A screen grab taken from surveillance camera footage the Zaporizhzhya...

A screen grab taken from surveillance camera footage the Zaporizhzhya NPP published on YouTube shows a flare at the Zaporizhzhia nuclear power plant, Europe's largest, during shelling in Ukraine on Friday. Credit: Zaporizhzhya NPP/HANDOUT/EPA-EFE/Shutterstock

There are moments in military history that stand out even beyond their battlefield importance.

So it was in Crimea in the 1850s, when William Howard Russell made his bones as one of the fathers of war correspondence. His vivid, graphic reporting about mismanaged troops and terrible conditions for British soldiers resulted in more than fine writing.

Soon, a horrified Florence Nightingale was inspired to bring her nursing skills to Crimea. Alfred Lord Tennyson wrote his immortal poem of death and valor, "The Charge of the Light Brigade." And British politics was thrown into turmoil over the nation’s military stumbles.

An archival photo of ships and tents at the Port...

An archival photo of ships and tents at the Port of Balaklava between 1854 and 1856, during the Crimean War, in the Crimean Peninsula, and part of the city of Sevastopol. Credit: Universal Images Group via Getty Images/Sepia Times

All of it owing much to one man’s jarringly unflinching, mass-distributed dispatches.

Now, in the same corner of Eastern Europe, a faraway conflict’s brutality is again vividly presented to the world. In Russia’s invasion of Ukraine, not only is another clash of ideologies consuming the continent, but history is again repeating itself in terms of how we experience war — though we have yet to determine whether our world will change because of it. What we do know is that fundamental shifts in the distribution of information are changing the balance of power.

LIVESTREAMING HISTORY

In World War II, combat photographs from the front were published in weekly magazines. Fighting in the jungles of Vietnam was shot on film flown to Tokyo to be developed, then sent on to network studios in New York for broadcast on the evening news. In America’s battles in the Middle East, powerful videos spread rapidly on the still-growing internet, a prelude to the chronicling of the current conflict.

Information is no longer mediated by official sources and credentialed news organizations.
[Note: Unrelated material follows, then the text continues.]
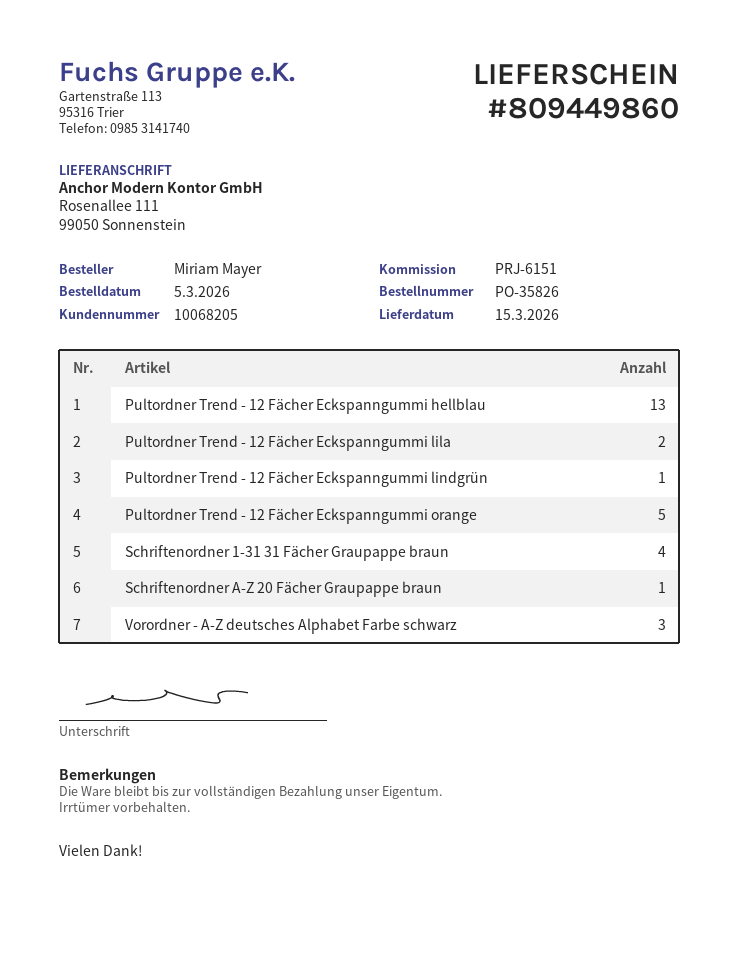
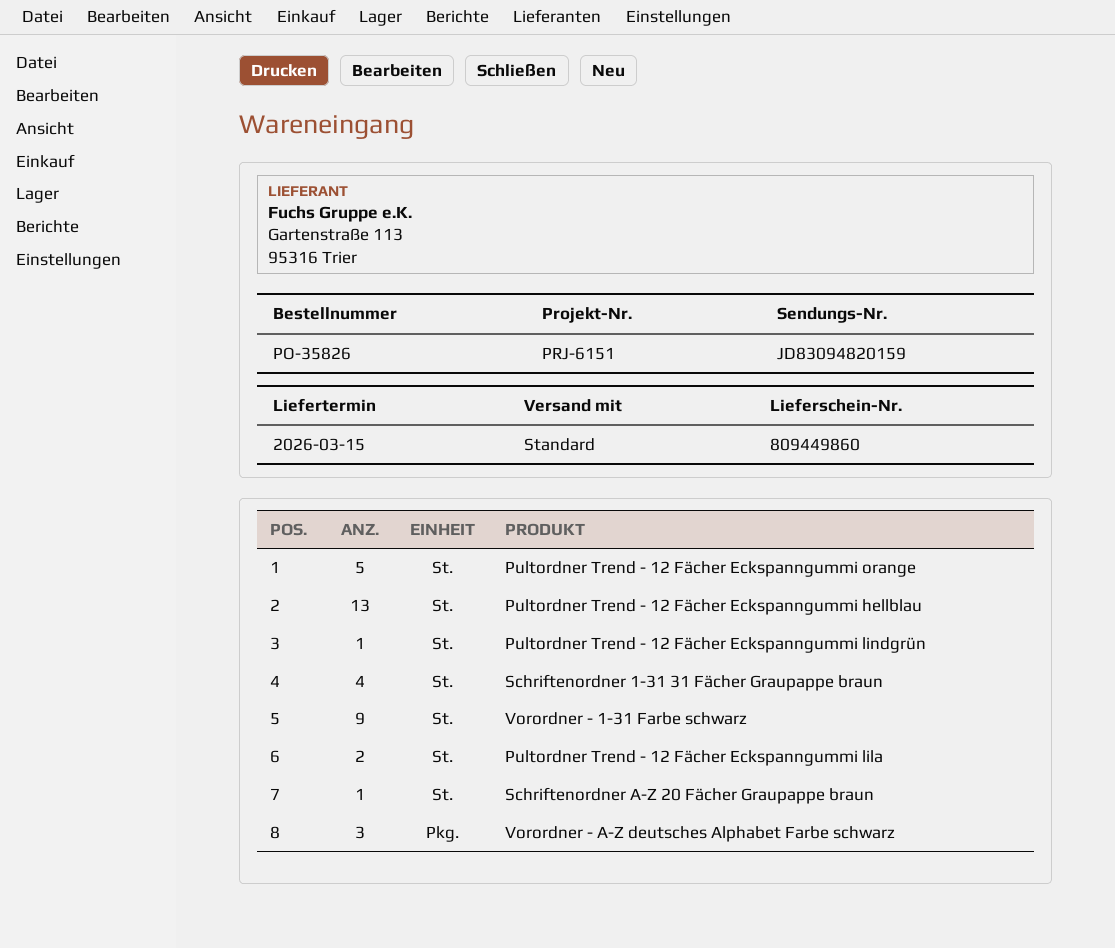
Vorordner - 1-31 Farbe schwarz: none -> 9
Facebook, Twitter, and TikTok are now providing myriad images and eyewitness reports of the human suffering wrought by the Russian attack. Never before have smartphones and social media apps been so vital and influential in the course of a conventional ground war.
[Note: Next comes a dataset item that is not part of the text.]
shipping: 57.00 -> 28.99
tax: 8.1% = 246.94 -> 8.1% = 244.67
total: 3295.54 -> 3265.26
Shocking real-time documentation of a Ukrainian nuclear power plant enduring shelling and fire, cities turned to rubble, bloodied corpses, residents sealing their windows against explosions and preparing Molotov cocktails, and frightened children being rushed to safety have enraged the international community, resulting in a stunning, rapid and powerful response to slow the Russian advance.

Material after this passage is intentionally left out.